**Task directions**: An exact reproduction of the lines below, from the first through the one with "font-size:15px; color:#0c4a6e; line-height:22px;", is the whole answer; pictures have no place in it.

Records excerpted from a collection

::::::::::

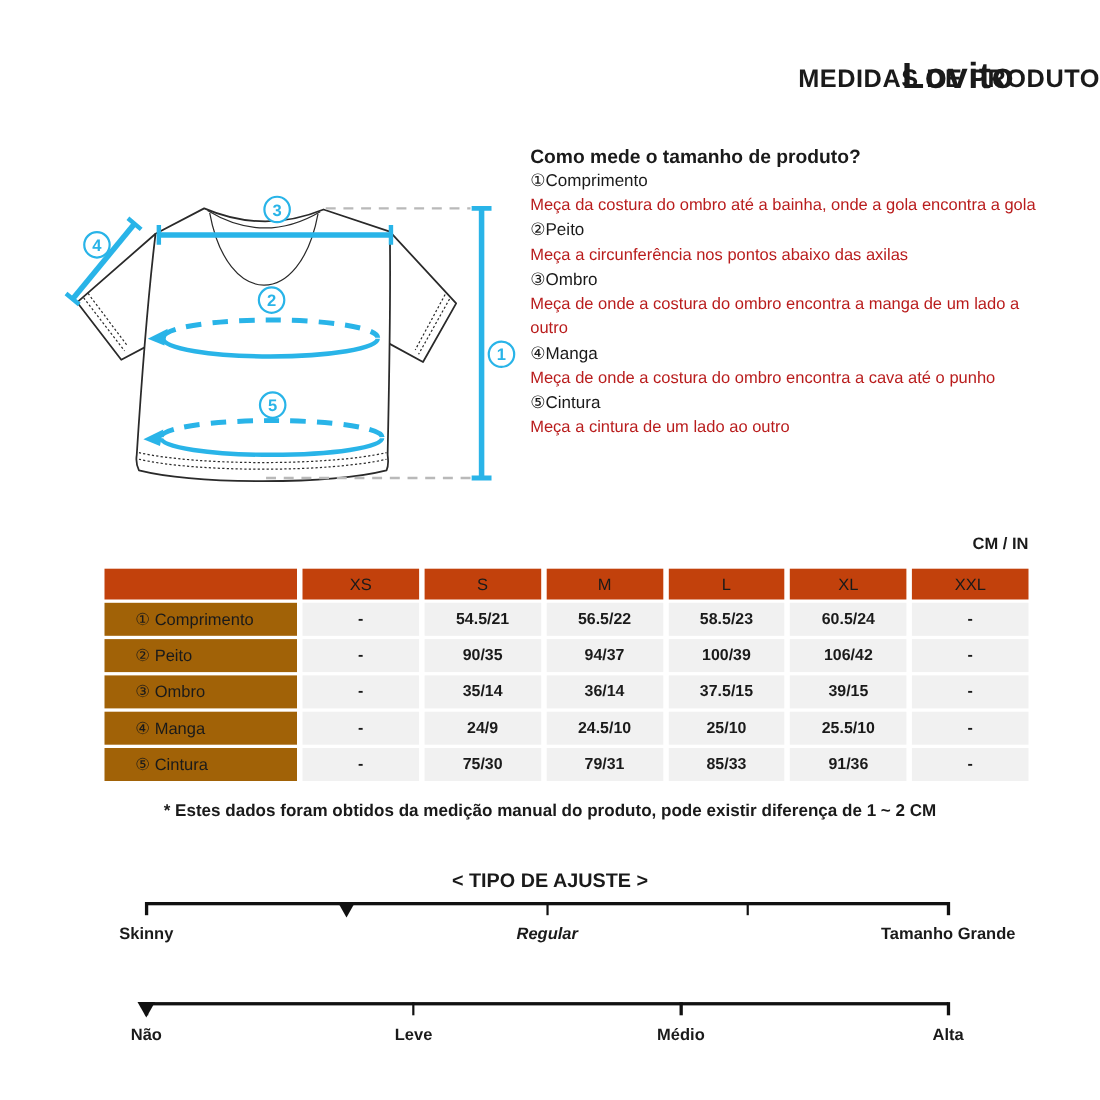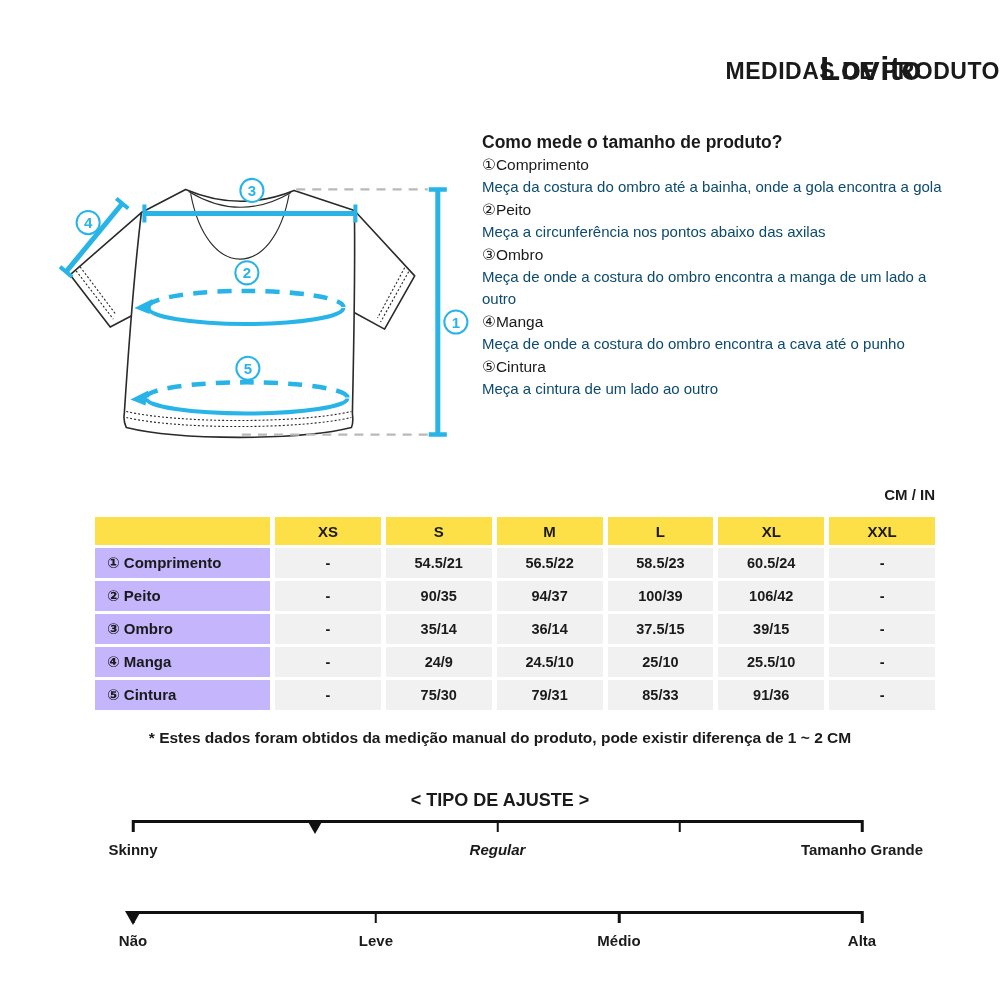--- a/index.html
+++ b/index.html
@@ -18,7 +18,7 @@
   .guide { position:absolute; left:482px; top:132px; width:462px; }
   .guide-heading { font-size:17.5px; font-weight:bold; margin-bottom:0; }
   .guide-item-label { font-size:15.5px; font-weight:normal; line-height:23px; }
-  .guide-item-desc { font-size:15px; color:#0c4a6e; line-height:22px; }
+  .guide-item-desc { font-size:15px; color:#b91c1c; line-height:22px; }
 
   
   .units-label { position:absolute; top:486px; right:65px; font-size:15px; font-weight:bold; }

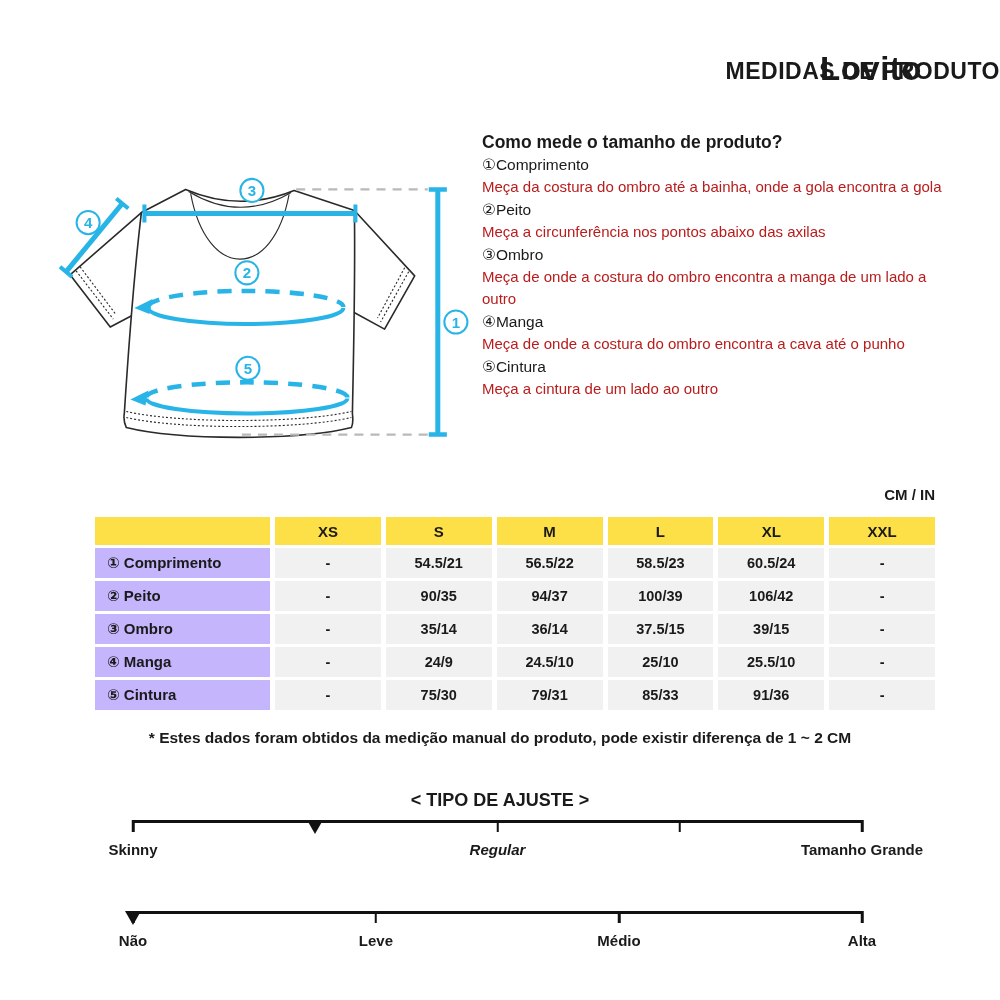--- a/index.html
+++ b/index.html
@@ -26,7 +26,7 @@
     display:grid; grid-template-columns:175px repeat(6,1fr);
     grid-template-rows:28px repeat(5,30px); column-gap:5px; row-gap:3px; }
   .cell { display:flex; align-items:center; justify-content:center; font-size:15px; }
-  .cell.head { background:#fde047; font-weight:bold;text-align:center; }
+  .cell.head { background:#c2410c; font-weight:normal;text-align:center; }
   .cell.rowlabel { background:#c4b5fd; justify-content:flex-start; padding-left:12px; font-weight:bold; }
   .cell.value { background:#f1f1f1; font-weight:bold; font-size:14.5px; }
 

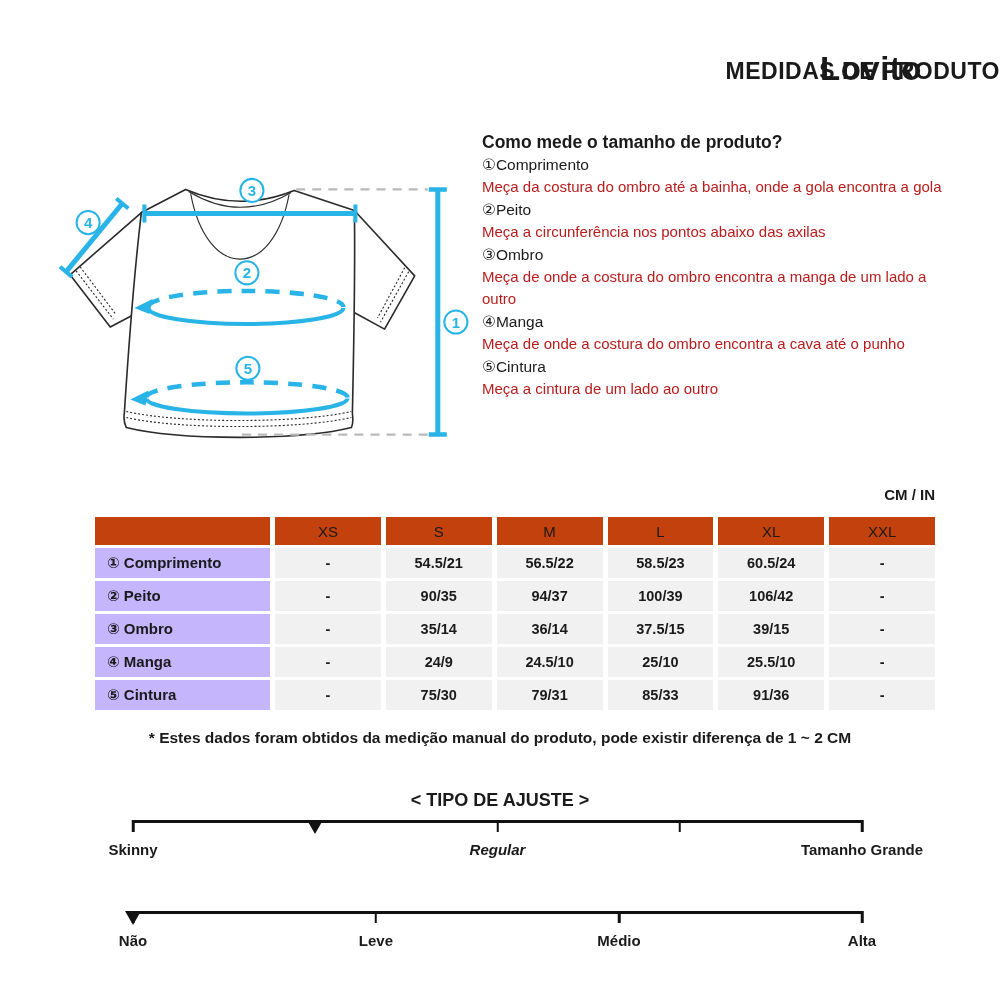--- a/index.html
+++ b/index.html
@@ -27,7 +27,7 @@
     grid-template-rows:28px repeat(5,30px); column-gap:5px; row-gap:3px; }
   .cell { display:flex; align-items:center; justify-content:center; font-size:15px; }
   .cell.head { background:#c2410c; font-weight:normal;text-align:center; }
-  .cell.rowlabel { background:#c4b5fd; justify-content:flex-start; padding-left:12px; font-weight:bold; }
+  .cell.rowlabel { background:#a16207; justify-content:flex-start; padding-left:28px; font-weight:normal; }
   .cell.value { background:#f1f1f1; font-weight:bold; font-size:14.5px; }
 
   .footnote { position:absolute; top:729px; left:0; width:1000px; text-align:center;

::::::::::

**Task output**:
--- a/index.html
+++ b/index.html
@@ -18,7 +18,7 @@
   .guide { position:absolute; left:482px; top:132px; width:462px; }
   .guide-heading { font-size:17.5px; font-weight:bold; margin-bottom:0; }
   .guide-item-label { font-size:15.5px; font-weight:normal; line-height:23px; }
-  .guide-item-desc { font-size:15px; color:#0c4a6e; line-height:22px; }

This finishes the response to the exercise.